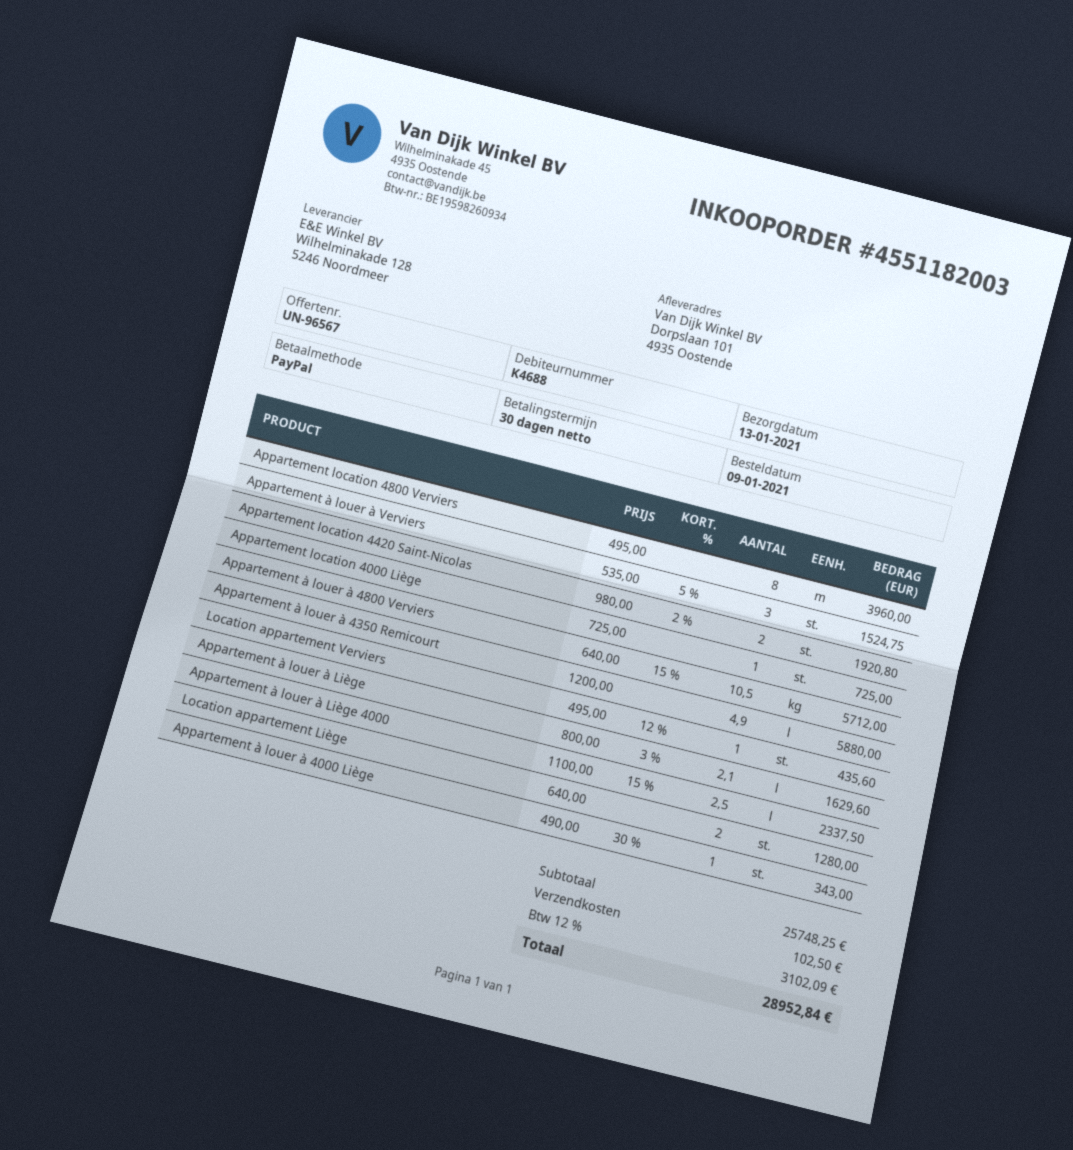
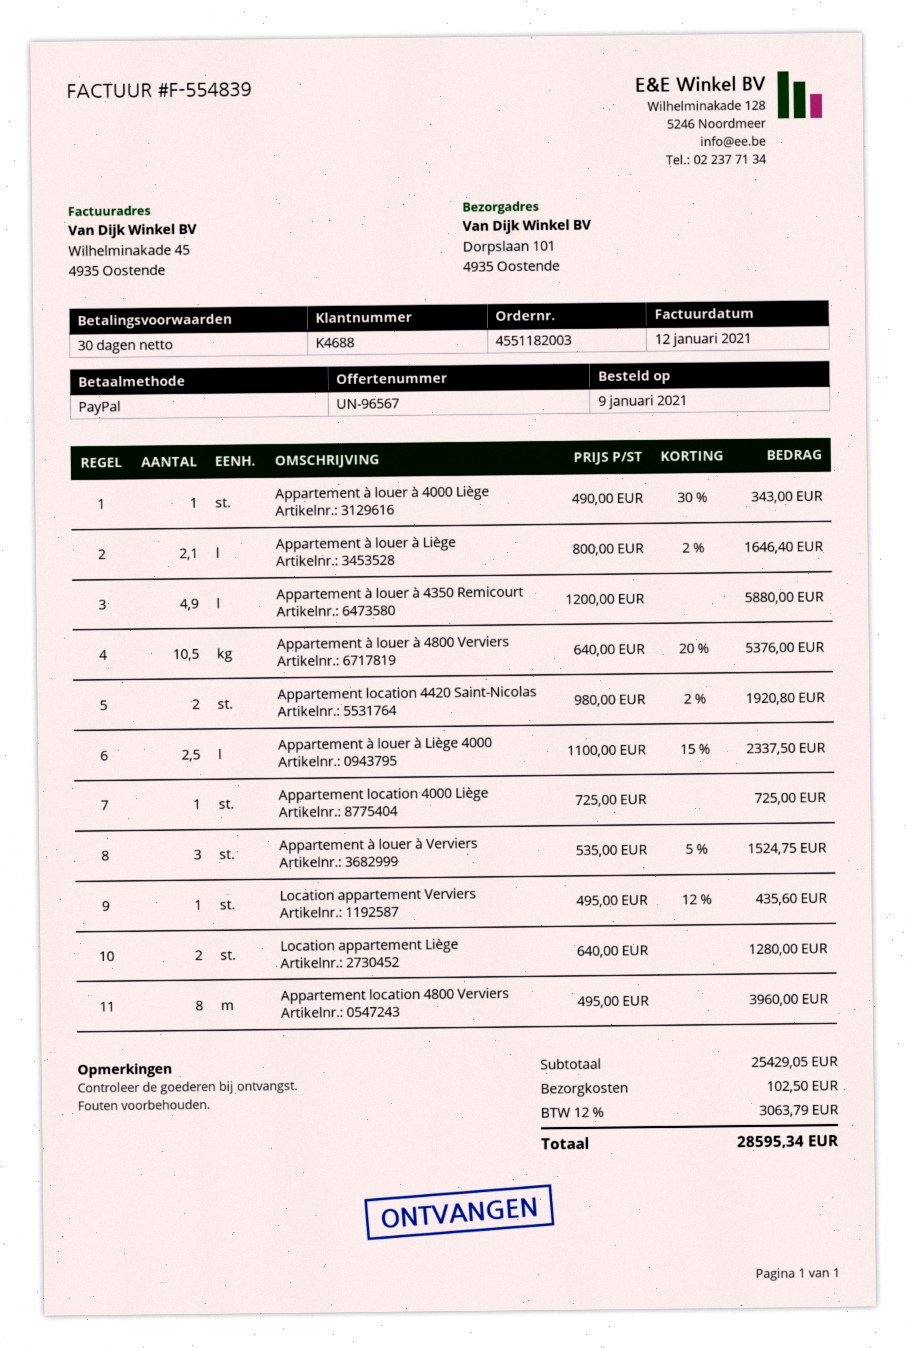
Appartement à louer à 4800 Verviers: 10.5 x 640.00 - 15% = 5712.00 -> 10.5 x 640.00 - 20% = 5376.00
Appartement à louer à Liège: 2.1 x 800.00 - 3% = 1629.60 -> 2.1 x 800.00 - 2% = 1646.40
subtotal: 25748.25 -> 25429.05
tax: 12% = 3102.09 -> 12% = 3063.79
total: 28952.84 -> 28595.34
● ● ● ● ● ● ●
▶ What is expected: In the records above, find each line holding "Appartement" and copy it.

▶ Response to this exercise:
Appartement à louer à 4800 Verviers: 10.5 x 640.00 - 15% = 5712.00 -> 10.5 x 640.00 - 20% = 5376.00
Appartement à louer à Liège: 2.1 x 800.00 - 3% = 1629.60 -> 2.1 x 800.00 - 2% = 1646.40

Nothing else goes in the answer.